The next day the jury announced its verdict: "We find the defendant not guilty on the ground of insanity at the time of the commission of his act." Justice Dowling dismissed the jury and took from his desk a memorandum and began reading it. Dowling declared that Thaw's discharge would be "dangerous to public safety" and ordered him sent to the Matteawan State Hospital for the criminally insane "until thence discharged by due course of law." Harry Thaw, apparently expecting to be set free after the jury's verdict, grew intensely angry upon hearing the judge's words.
Seven years later, in June 1915, a jury convened in the Supreme Court of New York to determine whether Harry Thaw was now sane enough to be released from Matteawan. Evelyn Thaw, having lost whatever feelings she had for Harry at the time of the murder trial, offered no testimony this time. (In fact, she took up temporary residence near the Canadian border so she could cross over in the event a subpoena was headed her way.) Harry calmly testified for over five hours. Asked why he waited three years to kill White, Thaw replied, "There is no answer to that question. I cannot give you one. There was no reason." The jury found Harry sane. Two days later, Harry Thaw was a free man.

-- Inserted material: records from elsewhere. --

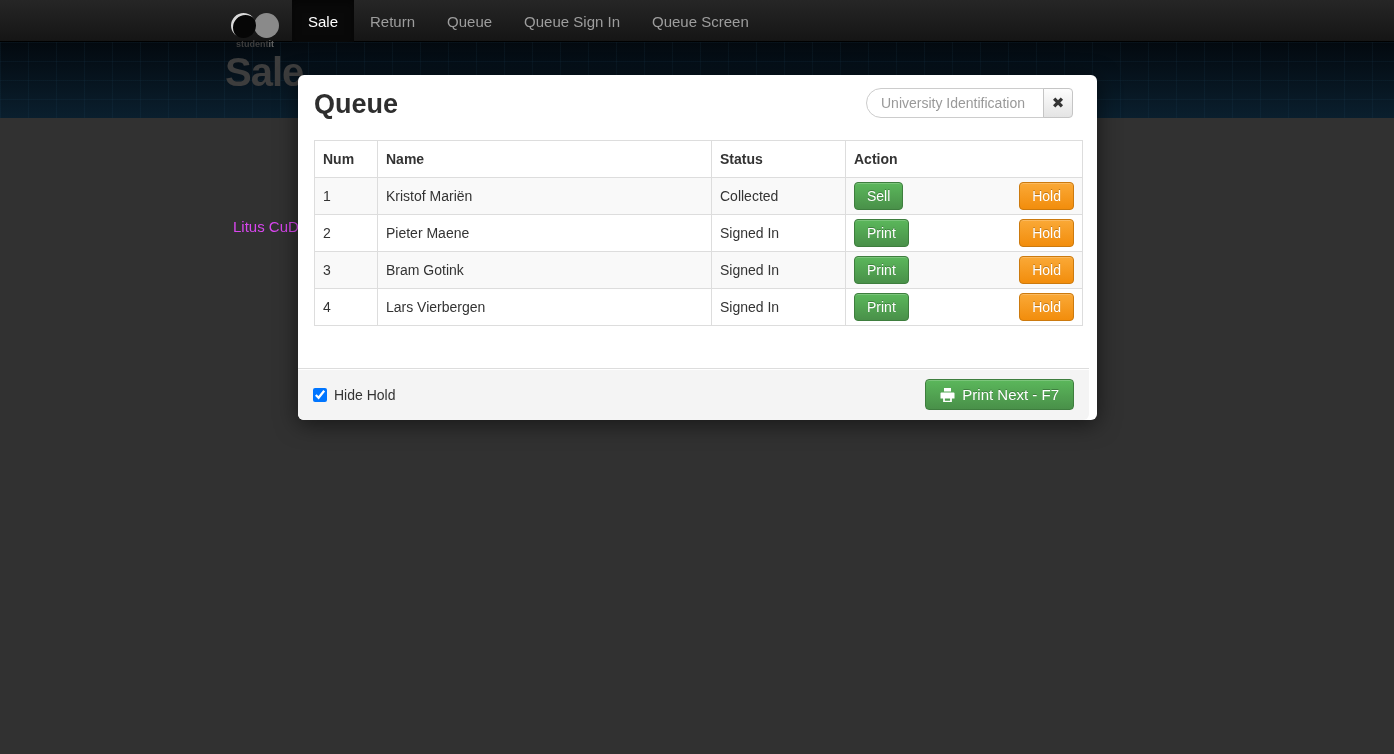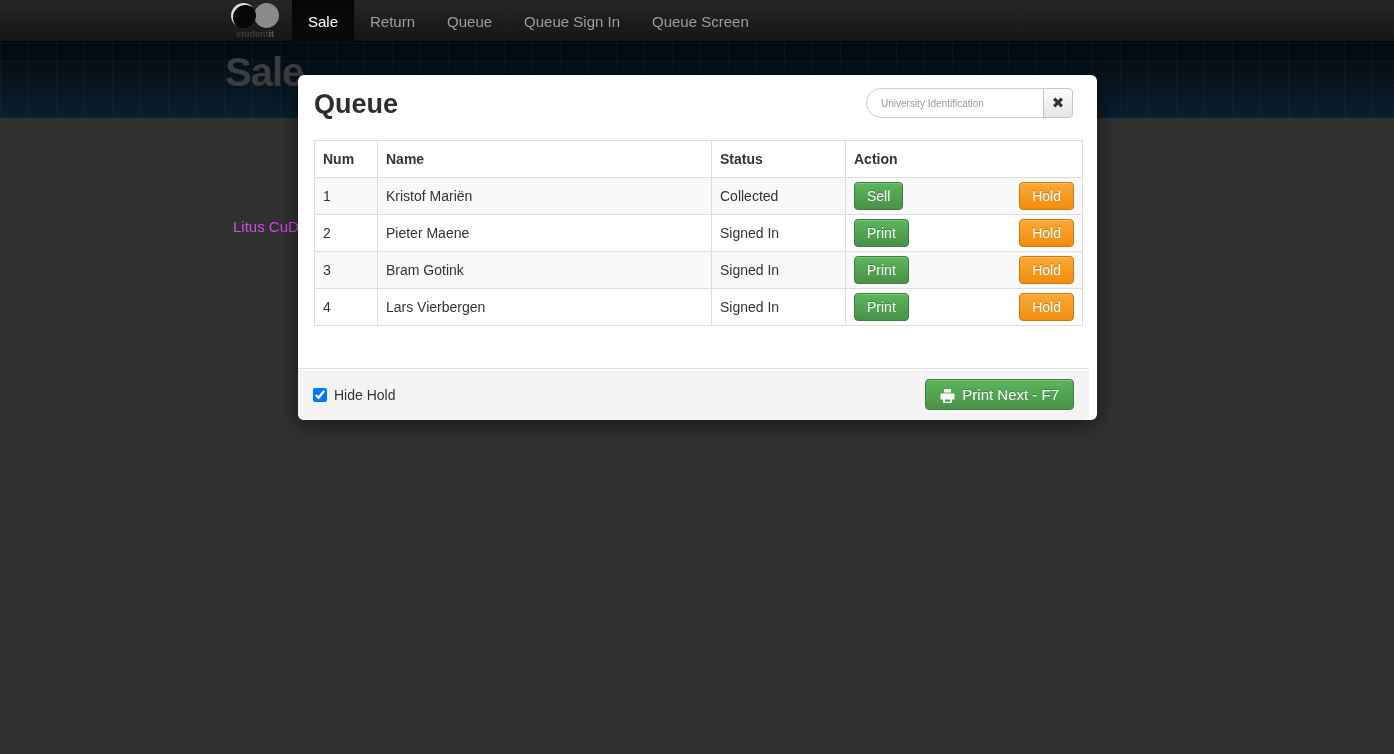--- a/index.html
+++ b/index.html
@@ -19,7 +19,7 @@
     z-index:30;
   }
   .logo {
-    position:absolute; left:226px; top:3px; width:58px; text-align:center; cursor:pointer;
+    position:absolute; left:226px; top:13px; width:58px; text-align:center; cursor:pointer;
   }
   .logo-circles { position:relative; width:48px; height:26px; margin:0 auto; }
   .circle-right {

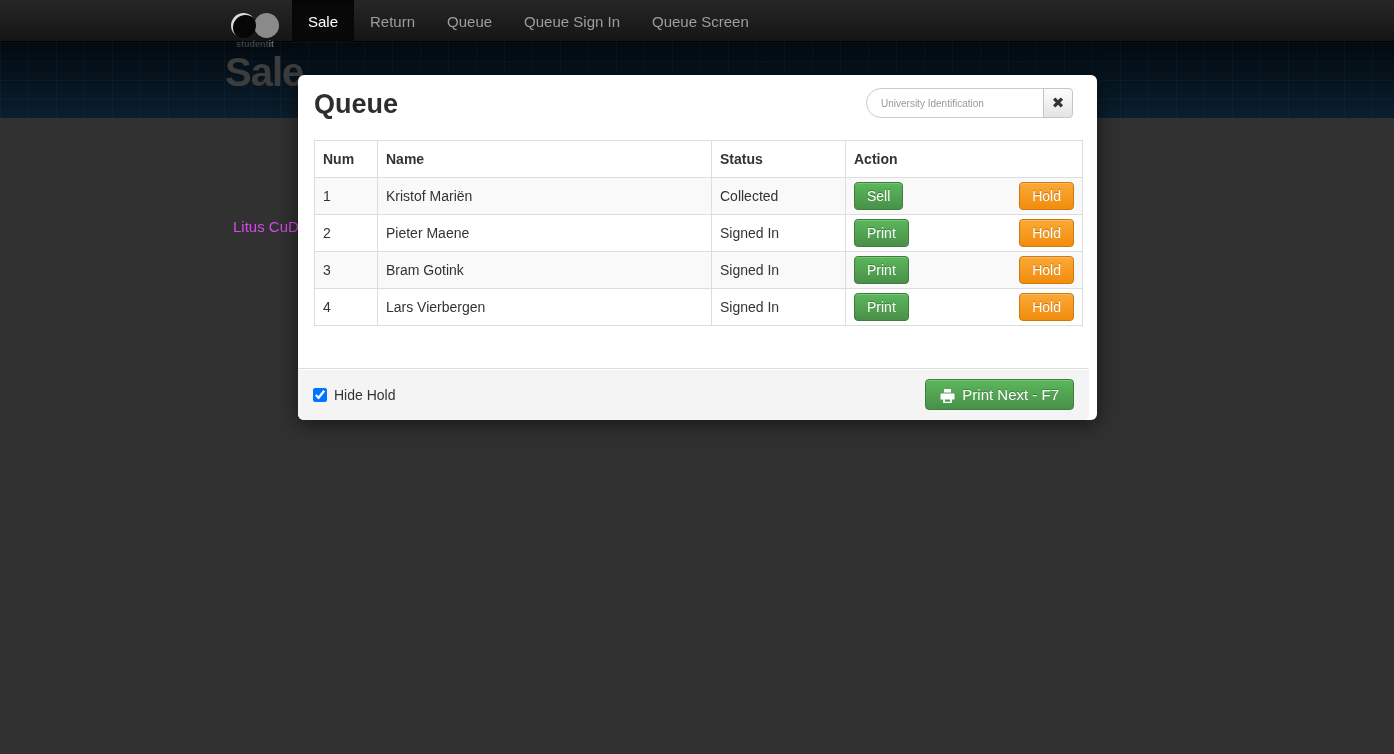--- a/index.html
+++ b/index.html
@@ -80,7 +80,7 @@
   .uid-input {
     width:178px; height:30px;
     border:1px solid #cccccc; border-radius:15px 0 0 15px;
-    padding:0 8px 0 14px; font-size:10px; color:#555;
+    padding:0 8px 0 14px; font-size:14px; color:#555;
     font-family:"Liberation Sans", sans-serif; outline:none;
   }
   .uid-input::placeholder { color:#999; opacity:1; }

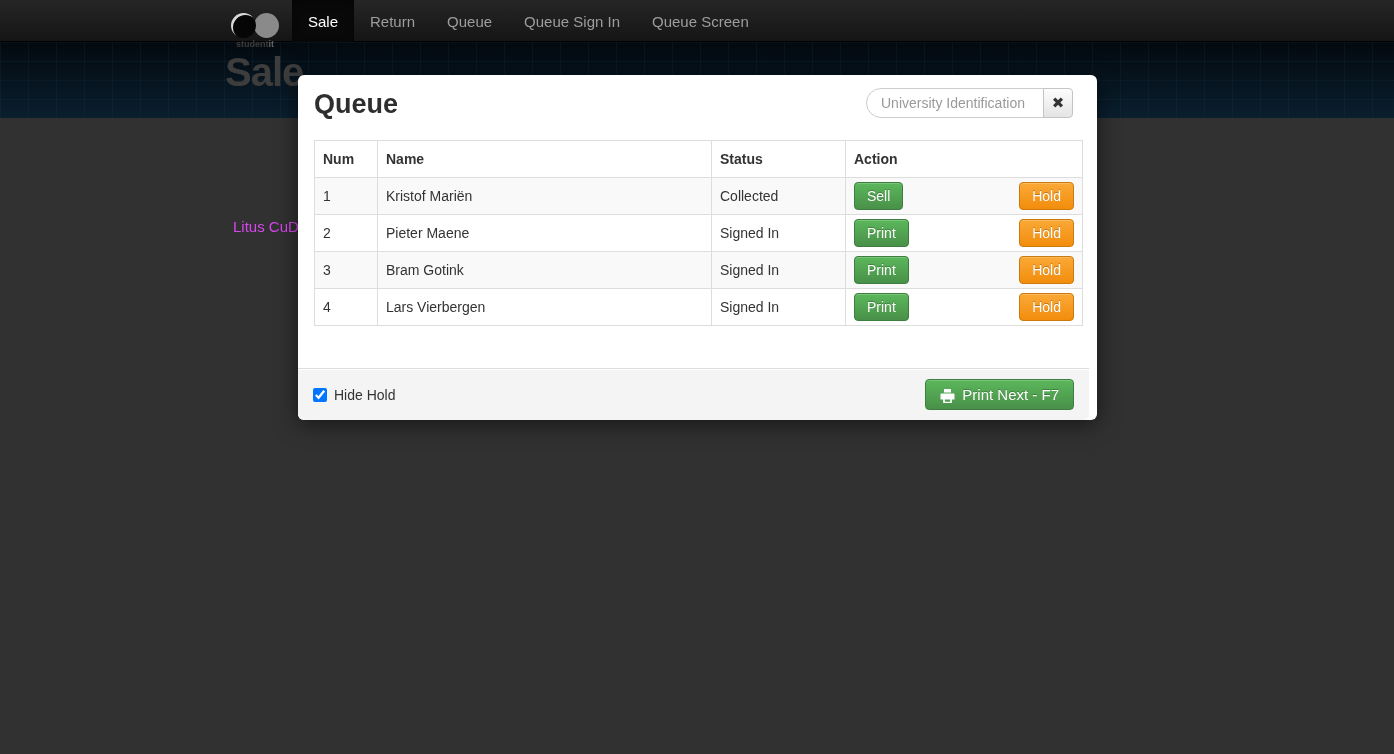--- a/index.html
+++ b/index.html
@@ -124,7 +124,7 @@
   }
   .hide-hold { display:flex; align-items:center; gap:7px; font-size:14px; color:#333; cursor:pointer; }
   .hide-hold input { width:14px; height:14px; cursor:pointer; }
-  .print-next { display:flex; align-items:flex-end; gap:7px; font-size:15px; padding:6px 14px; }
+  .print-next { display:flex; align-items:center; gap:7px; font-size:15px; padding:6px 14px; }
 </style>
 </head>
 <body>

Harry's marriage survived only a few more months. In 1917, Harry severely whipped a nineteen-year-old boy, was arrested and returned to the insane asylum, where he stayed until 1924. He died in 1947.
After her divorce from Harry, Evelyn married her dance partner, Jack Clifford, but that marriage would prove to be short-lived. She never remarried. In 1955, a film entitled "The Girl in the Red Velvet Swing " (starring Joan Collins as Evelyn Nesbit) rekindled interest in the Nesbit, White, Thaw story. At the time of the movie's release, Evelyn Nesbit was living quietly as a seventy-four-year old sculptor in Los Angeles. Evelyn died in 1967 of natural causes.